The question hung in the perfumed air like a noose waiting to tighten.
"Or has fire magic, whether intentionally or not, influenced your judgment? Clouded your thoughts? Made you believe you want something that was planted rather than chosen?"
The gasps that erupted were immediate and scandalized. She’d just accused the Emperor’s betrothed of witchcraft. Of manipulation. Of using her power to seduce and control rather than letting him choose freely.
It was a direct attack. Brutal. Unforgivable.
And politically brilliant.
Because now Soren wasn’t simply defending his choice of bride. He was defending his own mind, his own will, his own capacity to rule without being manipulated.
Aldric looked like he wanted to crawl under the table and die there. Ryse’s hand had moved instinctively to his sword hilt, not threatening, just ready. And throughout the hall, nobles were choosing sides with their expressions, their postures, the way they leaned toward or away from the high table.
Eris, throughout this entire devastating assault, remained perfectly still. Her expression hadn’t changed. She sat with the same composed grace she’d maintained since the feast began, as though listening to someone discuss weather patterns rather than systematically destroying her reputation in front of an empire’s worth of witnesses.

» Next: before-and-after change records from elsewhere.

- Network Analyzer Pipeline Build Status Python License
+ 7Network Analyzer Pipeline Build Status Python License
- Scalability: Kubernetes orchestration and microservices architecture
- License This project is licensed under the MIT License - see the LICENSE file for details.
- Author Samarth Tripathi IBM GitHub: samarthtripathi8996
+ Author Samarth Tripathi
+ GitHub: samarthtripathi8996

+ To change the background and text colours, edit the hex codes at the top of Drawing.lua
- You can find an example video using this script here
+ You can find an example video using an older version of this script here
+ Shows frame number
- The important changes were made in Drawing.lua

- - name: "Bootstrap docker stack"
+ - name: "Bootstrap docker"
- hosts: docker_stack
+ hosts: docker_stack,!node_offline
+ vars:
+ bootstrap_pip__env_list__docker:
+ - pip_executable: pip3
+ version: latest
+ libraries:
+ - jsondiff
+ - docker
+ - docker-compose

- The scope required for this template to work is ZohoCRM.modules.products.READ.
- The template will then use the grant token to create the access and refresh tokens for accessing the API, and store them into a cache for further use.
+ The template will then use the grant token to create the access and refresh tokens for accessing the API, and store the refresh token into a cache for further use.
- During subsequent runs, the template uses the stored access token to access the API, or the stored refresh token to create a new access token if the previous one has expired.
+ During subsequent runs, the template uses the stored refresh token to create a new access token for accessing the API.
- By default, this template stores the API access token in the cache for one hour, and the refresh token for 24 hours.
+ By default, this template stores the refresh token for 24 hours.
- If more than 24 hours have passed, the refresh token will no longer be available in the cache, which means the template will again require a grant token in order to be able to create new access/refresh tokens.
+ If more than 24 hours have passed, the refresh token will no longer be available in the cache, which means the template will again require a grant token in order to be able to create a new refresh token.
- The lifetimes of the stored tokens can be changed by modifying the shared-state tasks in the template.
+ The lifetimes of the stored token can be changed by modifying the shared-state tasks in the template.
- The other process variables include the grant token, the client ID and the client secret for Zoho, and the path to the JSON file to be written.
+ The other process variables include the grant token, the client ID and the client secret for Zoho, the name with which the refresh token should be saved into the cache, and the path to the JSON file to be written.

But her eyes never left Vetra’s face. And in those gold-touched depths, something burned that had nothing to do with magic and everything to do with recognition.
She was watching a master at work. And she approved.
Soren stood in the silence that followed, the ancient ring still resting on the table before him, his expression unreadable. When he finally moved, it was to pick up his wine goblet and take a slow, deliberate sip.
He set it down with barely a sound.
And then he smiled.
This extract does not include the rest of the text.